Lawn watering rule expands to Gainesville today

Published: Wednesday, March 1, 2006 at 6:01 a.m.
Last Modified: Tuesday, February 28, 2006 at 10:33 p.m.


About the water rule

  • The St. Johns River Water Management District limits lawn watering to two days a week before 10 a.m. or after 4 p.m., with some exceptions.
  • The district covers an eastern part of Alachua County, including Gainesville, and all of Clay and Putnam counties.
  • Residents pick the days of the week. Permits can be obtained to allow additional watering.
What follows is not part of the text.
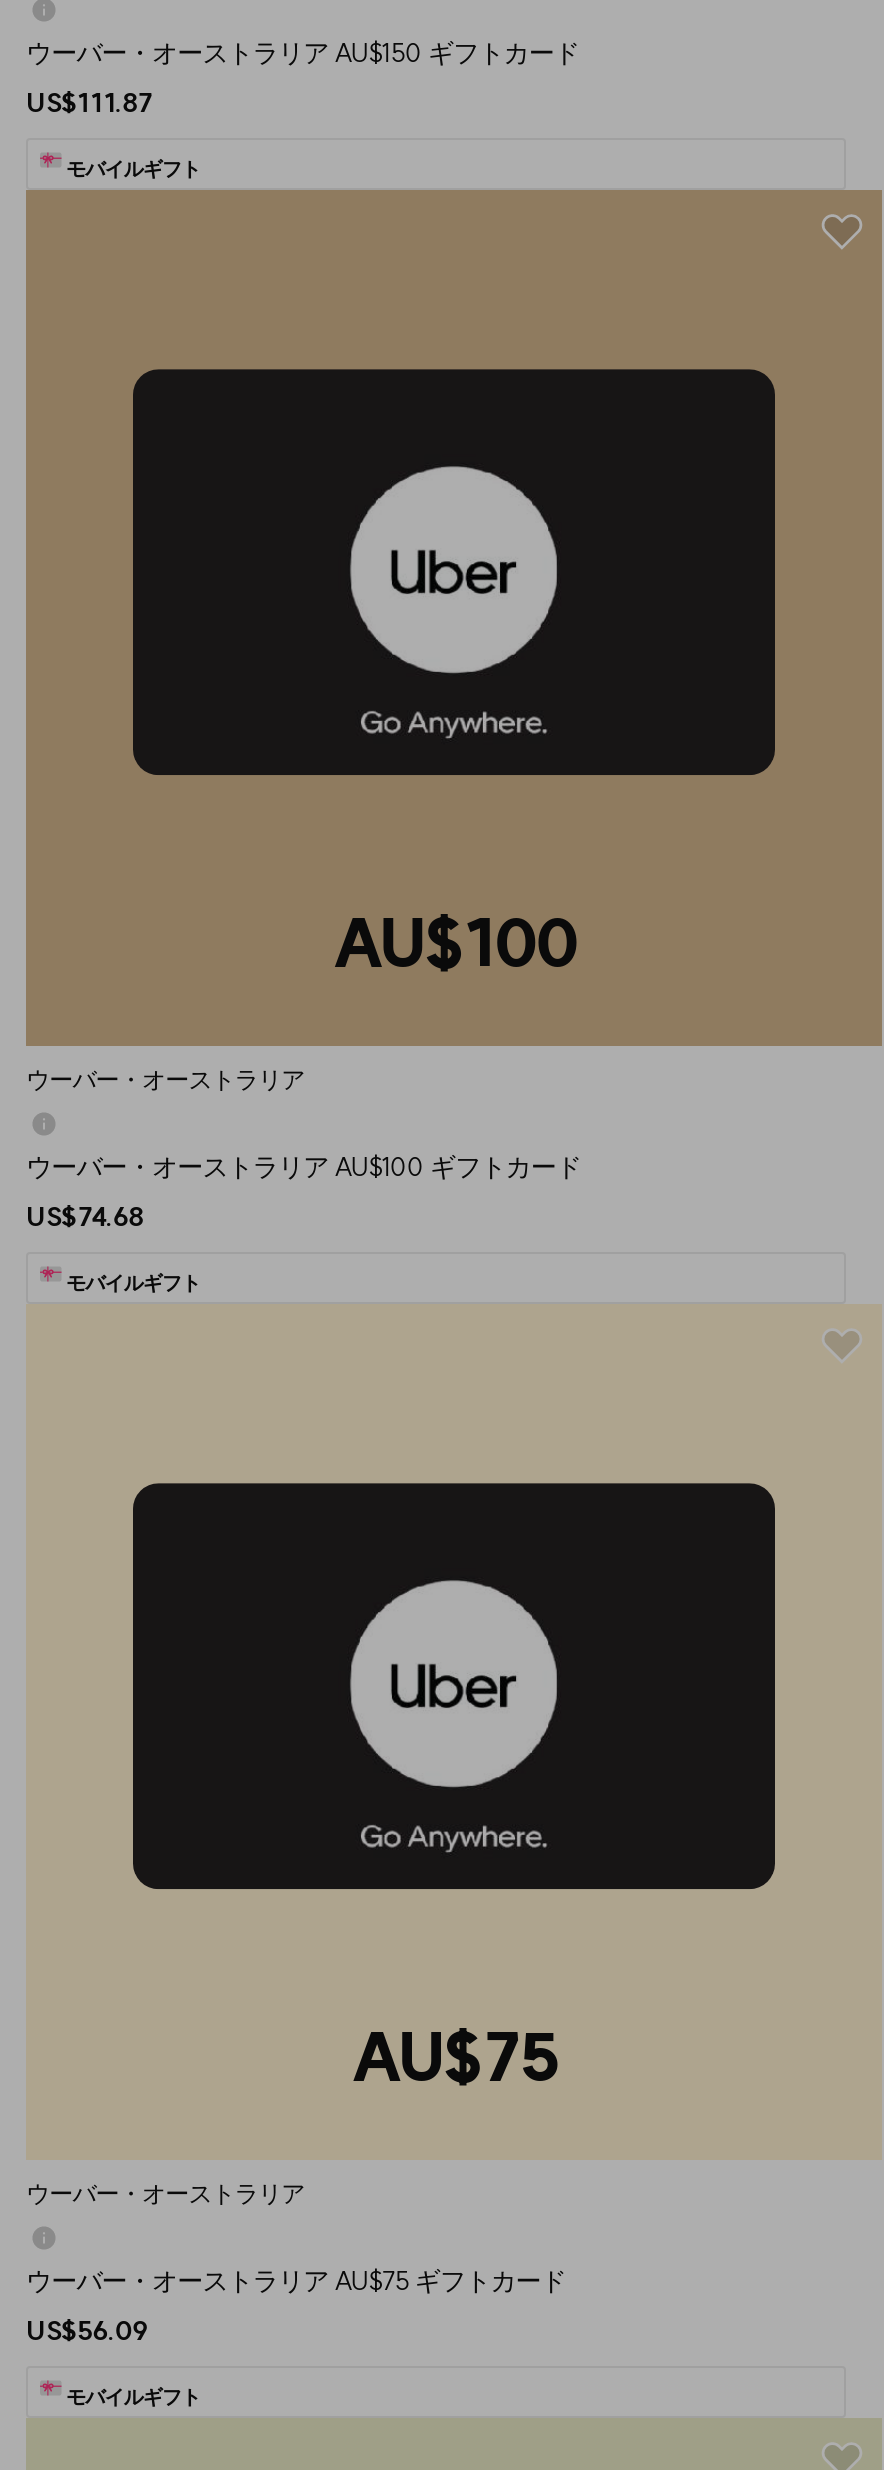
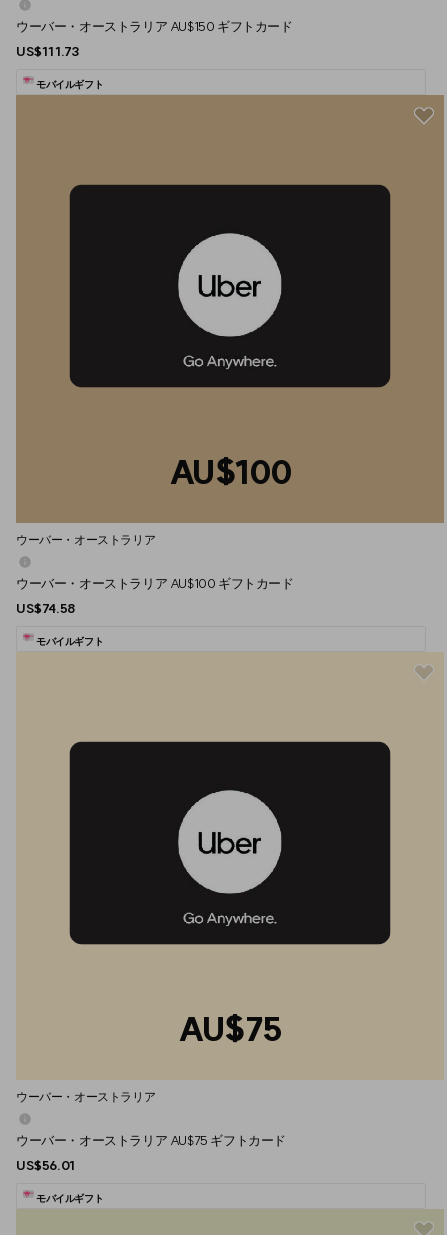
[26,86,151,118] US$111.87 -> [16,43,78,59] US$111.73
[26,1200,144,1232] US$74.68 -> [16,600,75,616] US$74.58
[26,2314,148,2346] US$56.09 -> [16,1157,75,1173] US$56.01

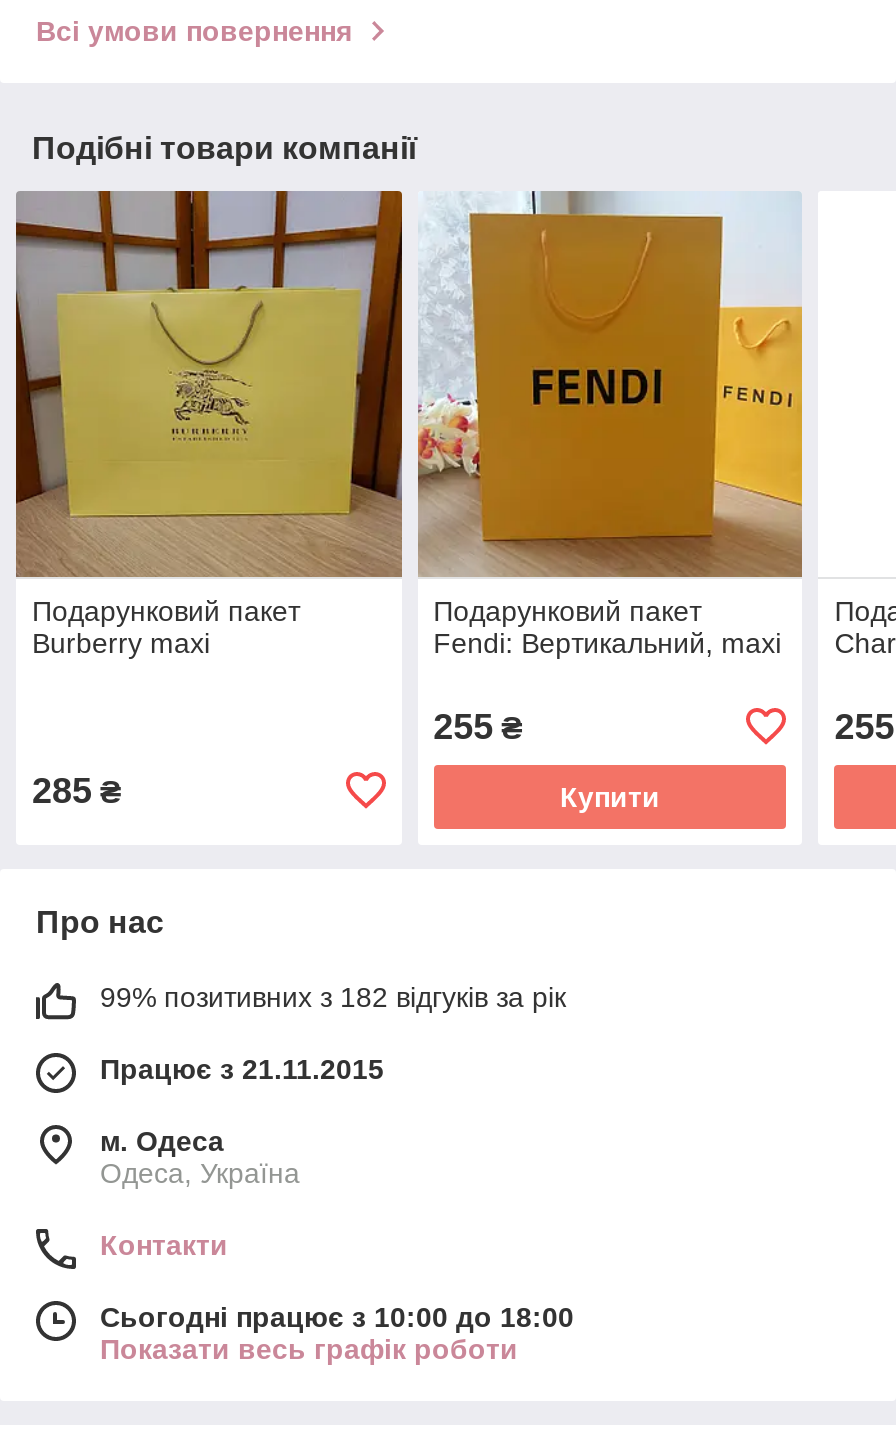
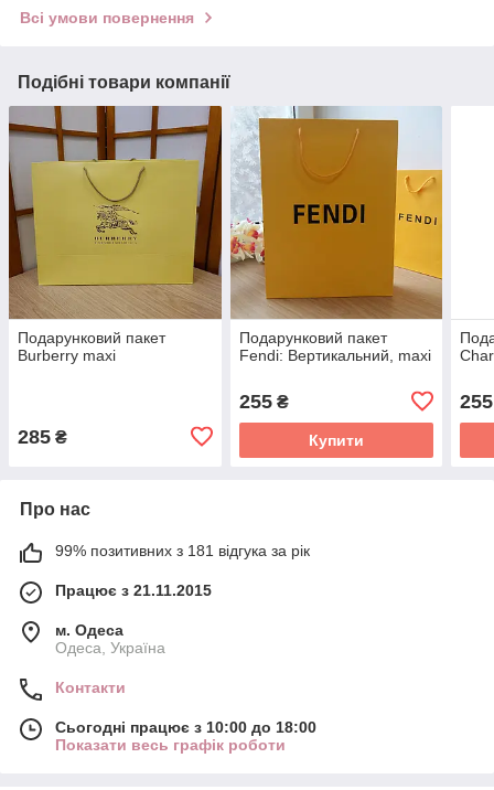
[100,981,566,1013] 99% позитивних з 182 відгуків за рік -> [55,542,310,559] 99% позитивних з 181 відгука за рік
  • All's quiet in Alachua County for Jimmy Meeks, a water cop whose attention has been focused on water-hogging scofflaws to the south.
    But that could soon change. Starting today, a rule limiting lawn watering to two days a week expands to Gainesville and the rest of the St. Johns River Water Management District.
    As water resource representative for the district, Meeks responds to complaints about violations. While those complaints have poured in from Marion County since the rule came into effect there in 2001, he expects a public-awareness campaign will mean less problems in Gainesville.
    "We're going to have to educate people," he said.
    The two-day rule applies to homes and businesses in the district, which includes an eastern section of Alachua County and all of Clay and Putnam counties. Residents can pick their own watering days, unless their local government designates specific ones.
    The rule also allows local government and utilities to monitor lawn watering and issue fines. But Gainesville Regional Utilities has decided to stick with public awareness, which officials believe will be more effective.
    "Everybody hopes once the word gets out people will change their behavior," said Brett Goodman, supervising utility engineer.
    The rule comes on top of existing restrictions forbidding watering between 10 a.m. and 4 p.m. The district made a total of 22 site visits in Alachua County for complaints over that rule from 2001 to 2005. No warnings were issued.
    In comparison, there were more than 800 visits and 95 warnings in Marion County over the stricter rules in that time. The vast majority happened in the especially dry 2001-02 period.
    Marion County is one of a handful of counties already under the two-day rule. The district considers those counties water caution areas, meaning they could face water shortages by 2025 and must develop alternative sources.
    While Alachua County's supply is believed to be secure through that period, GRU officials have implemented measures to encourage conservation. One is the utility's three-tiered system for water usage, which boosts rates for customers who use more than 9,000 gallons of water a month.
    The average customer used 86 gallons a day in 2005, a figure that has dropped from more than 100 gallons in 2000. GRU officials credit the tiered system in part with the reduction, though they say weather patterns are the biggest factor affecting water usage.
    Weather is part of the reason the two-day rule could prove controversial in its early months. Forecasters predict La Nia, the cold water effect in the Pacific Ocean that is the opposite of El Nio, could cause an especially dry spring.
    That could lead people to turn on the sprinklers to save their lawns. Resodding a front lawn can cost $1,500 or more, he said, so homeowners will likely ignore the rule if they think they won't get caught.
    "If the speed limit is 70 miles an hour and there is no enforcement, people are going to drive 85," he said.
    But lawn-care experts say most Florida lawns get too much water, actually harming rather than helping them. About half of all residential water use is for irrigating lawns and landscape and about half of that water is unnecessary, said Michael Dukes, an agricultural engineering professor at the University of Florida.
    Research shows St. Augustine grass - the most common grass in the state's lawns - can go three to four days without being watered, said Laurie Trenholm, assistant professor of environmental horticulture/turfgrass at UF. Watering more causes grass to have shallow roots and die more easily, she said.
    "Folks that are irrigating more frequently are generally going to have less healthy lawns," she said.
    But Nick West, owner of Gainesville landscaping company, said that may be hard to convince a public that associates watering with lush lawns.
    "Everyone likes to have their green grass," he said.